Sin dalle prime battute si intuiva che la resa dei conti finale per aggiudicarsi il titolo non poteva che essere tra la Francia, fresca vincitrice della medaglia d’argento alle Olimpiadi di Londra dove capitolarono soltanto dinnanzi agli USA in finale e i padroni di casa, che avevano una squadra composta per la maggior parte da ufficiali di polizia e avevano un gruppo collaudato dalle esperienze precedenti e che poteva contare sul talento di Albert Tadros, leader in campo nonché uno dei giocatori più importanti e famosi della storia del basket egiziano, Fouad Abdel Meguid, Abou el-Kheir che in futuro sarà commissario tecnico dell’Egitto; c’è Youssef Mohamed Abbas che nel 1956 sarà ucciso durante la crisi di Suez al largo di Cipro dall’aviazione israeliana.
Il destino vuole che il big match sia situato all’ultima giornata del mini girone dopo che entrambe avevano avuto vita facile nelle prime cinque partite: la nazionale dei coccodrilli (per via del colore verde delle proprie divise) passeggiò nelle prime tre partite contro Olanda, Siria e Libano, per trovare qualche difficoltà contro Turchia e soprattutto Grecia in cui si distinse Huseyin Ozturk, miglior giocatore e realizzatore del torneo con una media 19 punti a partita. Dal canto loro i transalpini regolarono in scioltezza tutti gli avversari, dando l’impressione di una netta superiorità e accaparrandosi i favori del pronostico in vista della finale.

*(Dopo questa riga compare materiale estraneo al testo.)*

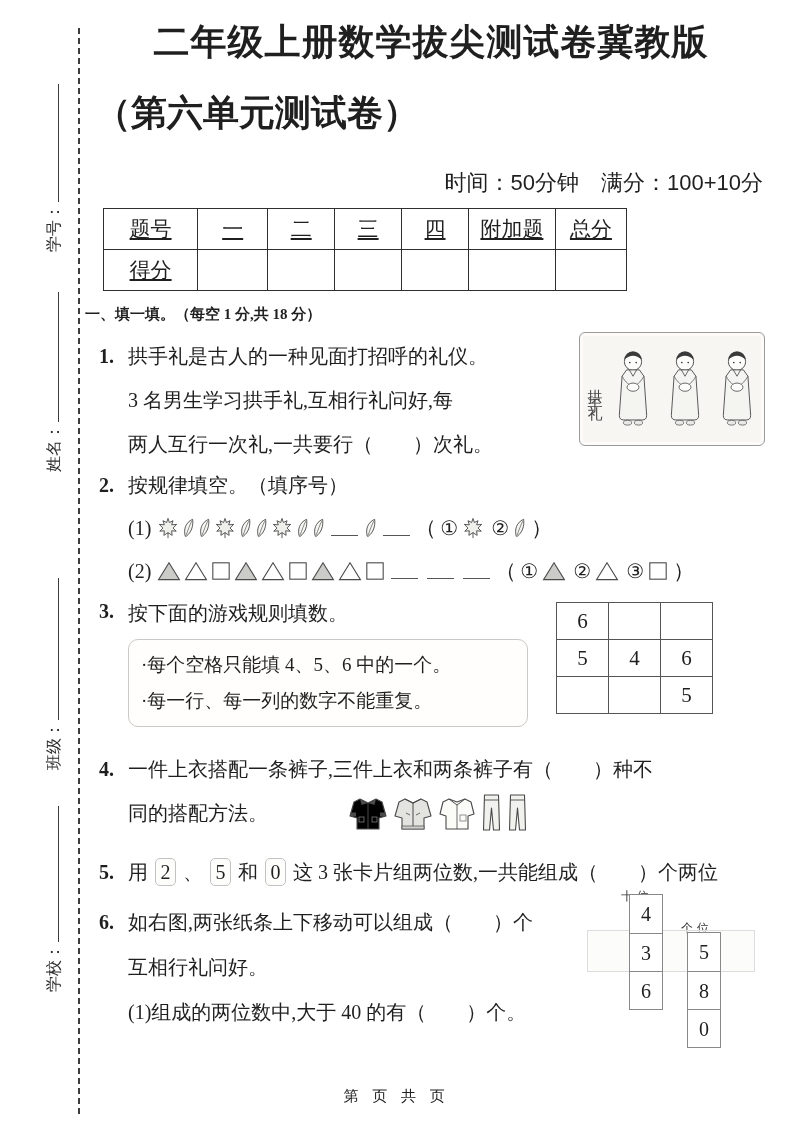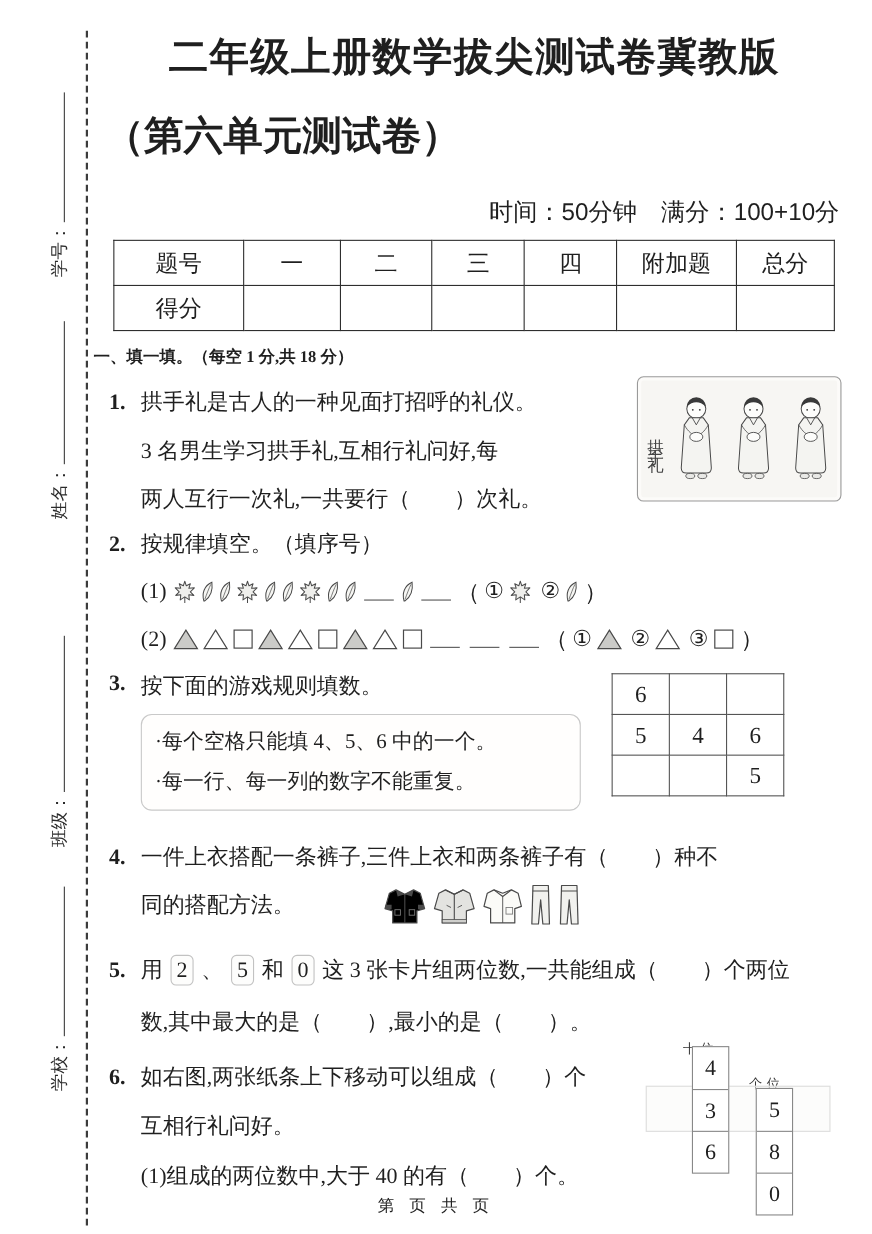--- a/index.html
+++ b/index.html
@@ -21,7 +21,7 @@
 
   .main { position:absolute; left:95px; top:0; width:672px; }
 
-  .title { margin-top:28px; text-align:center; font-family:"Liberation Sans","DejaVu Sans",sans-serif;
+  .title { margin-top:18px; text-align:center; font-family:"Liberation Sans","DejaVu Sans",sans-serif;
            font-weight:700; font-size:36px; letter-spacing:1px; }
   .subtitle { margin-top:22px; font-family:"Liberation Sans","DejaVu Sans",sans-serif;
               font-weight:700; font-size:36px; }

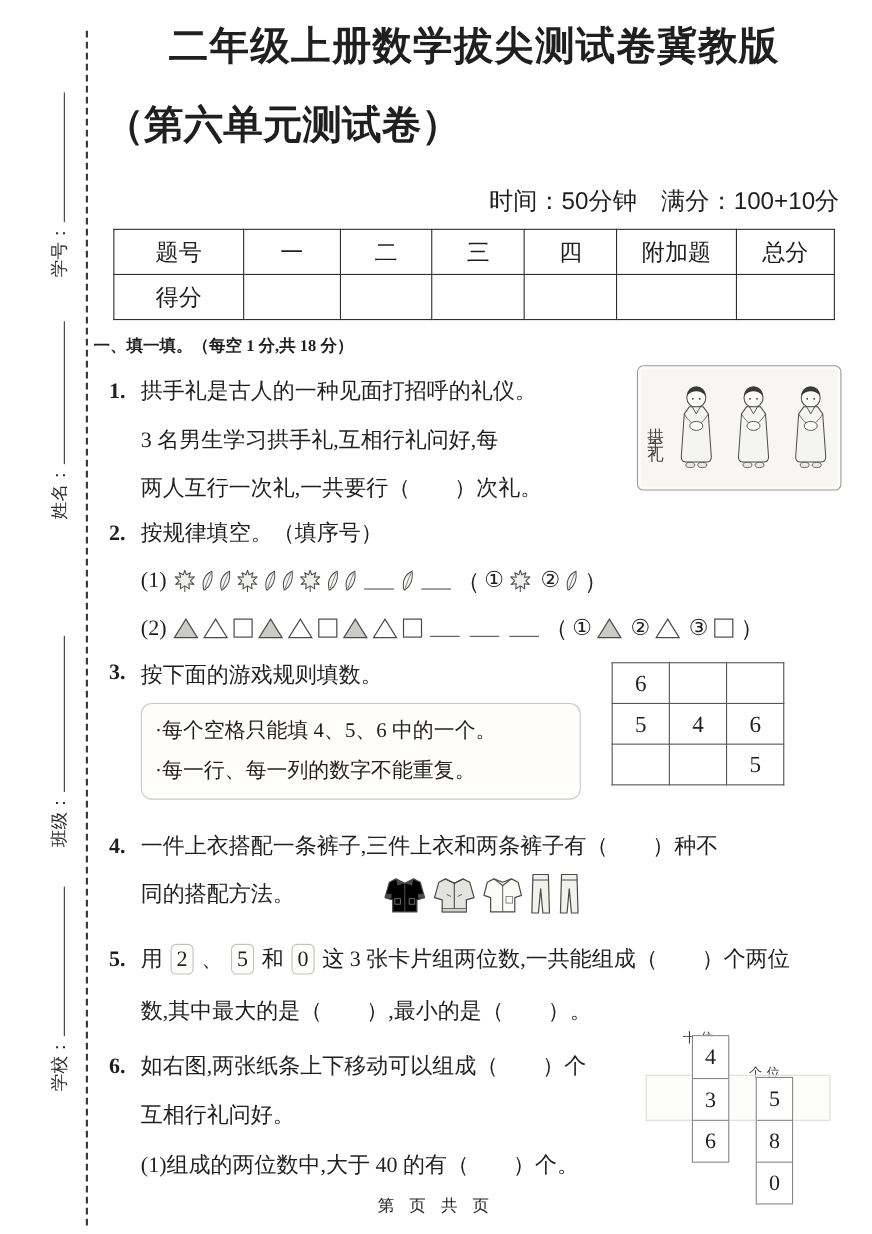--- a/index.html
+++ b/index.html
@@ -28,7 +28,7 @@
   .meta { margin-top:30px; text-align:right; font-family:"Liberation Sans","DejaVu Sans",sans-serif;
           font-size:22px; padding-right:4px; }
 
-  table.score { margin:10px 0 0 8px; width:656px; border-collapse:collapse; table-layout:fixed; }
+  table.score { margin:10px 0 0 8px; width:524px; border-collapse:collapse; table-layout:fixed;text-decoration:underline; }
   table.score td { border:1.6px solid #2e2e2e; height:41px; text-align:center; font-size:21px; }
 
   .sec-heading { margin-top:14px; margin-left:-10px; font-size:15px; font-weight:700; }

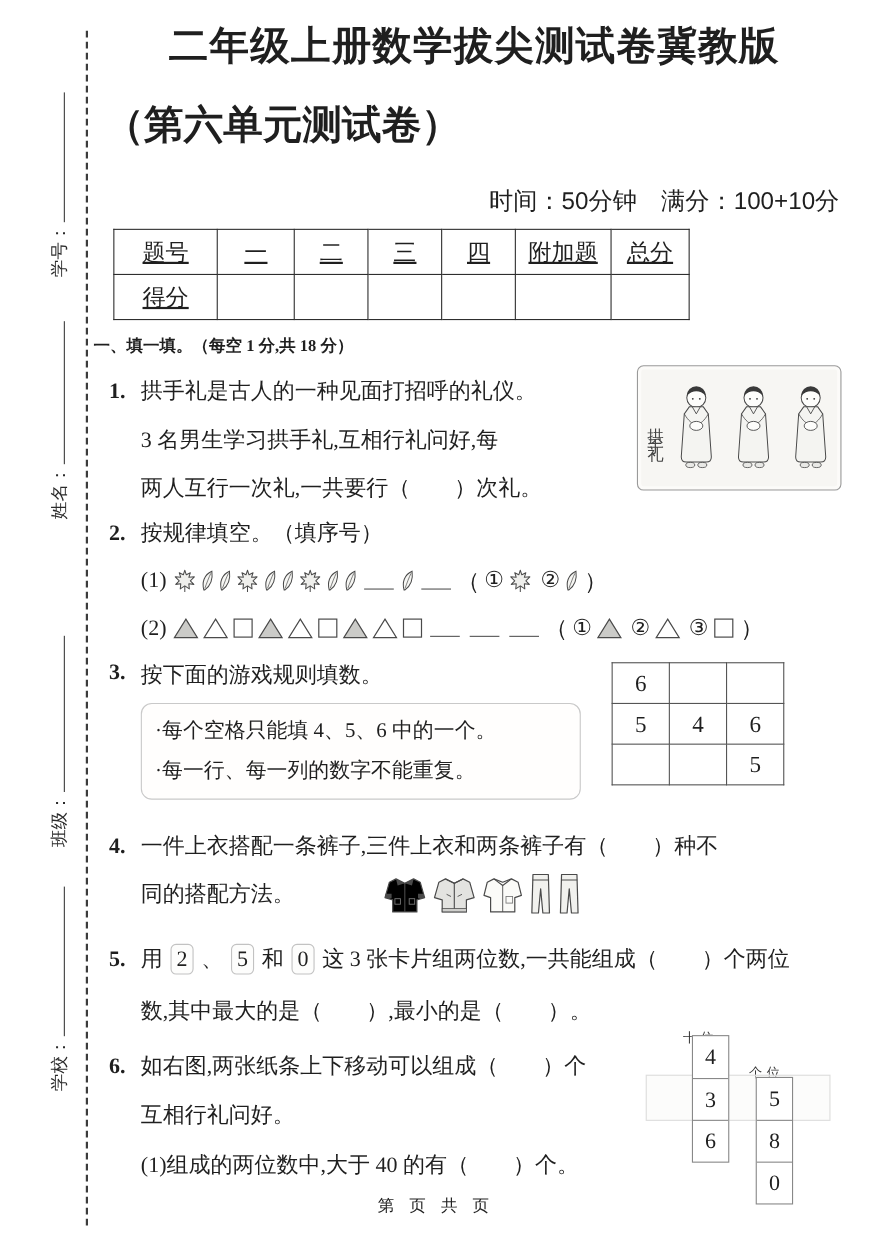--- a/index.html
+++ b/index.html
@@ -487,7 +487,6 @@
             <span class="card">0</span>
             <span>这 3 张卡片组两位数,一共能组成（　　）个两位</span>
           </div>
-          <div>数,其中最大的是（　　）,最小的是（　　）。</div>
         </div>
       </div>
     </div>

Ma le partite si vincono sul parquet ed è proprio lì che avvenne la sorpresa, i padroni di casa sconfissero i francesi per 57 a 36 (con Saleh miglior marcatore dell’incontro con 16 punti) travolgendo le certezze di tutti gli osservatori europei e scrivendo una pagina indelebile nei rapporti sportivi tra le due sponde del Mediterraneo.
Che quello egiziano non fosse un fuoco di paglia, ci volle poco a capirlo: “i coccodrilli” vinsero i successivi Giochi del Mediterraneo e arrivarono al quinto posto ai Mondiali del 1950 in Argentina, dove furono fermati soltanto dalla differenza-canestri negativa rispetto a Cile e Brasile con cui era giunta a pari punti e alle Olimpiadi di Helsinki del 1952 si prese il lusso di sconfiggere l’Italia, e fu proprio dopo questa sconfitta che i vertici della federazione italiana si convinsero a chiamare Paratore che così poteva coronare il sogno di allenare entrambe le “sue” nazionali.
A un certo punto addirittura sembravano sul punto di concedere il bis, quando nel 1953 durante gli Europei organizzati per la prima volta in Unione Sovietica gli egiziani superarono a punteggio pieno il primo girone, salvo poi arrendersi in quello successivo dove ottennero cinque sconfitte e una vittoria (contro l’Italia) arrivando alla fine all’ottavo posto e chiudendo di fatto qui l’esperienza con gli Europei, visto che nel 1962 venne fondata la Federazione Africana. D’altronde certe storie sono belle e magiche proprio perché irripetibili.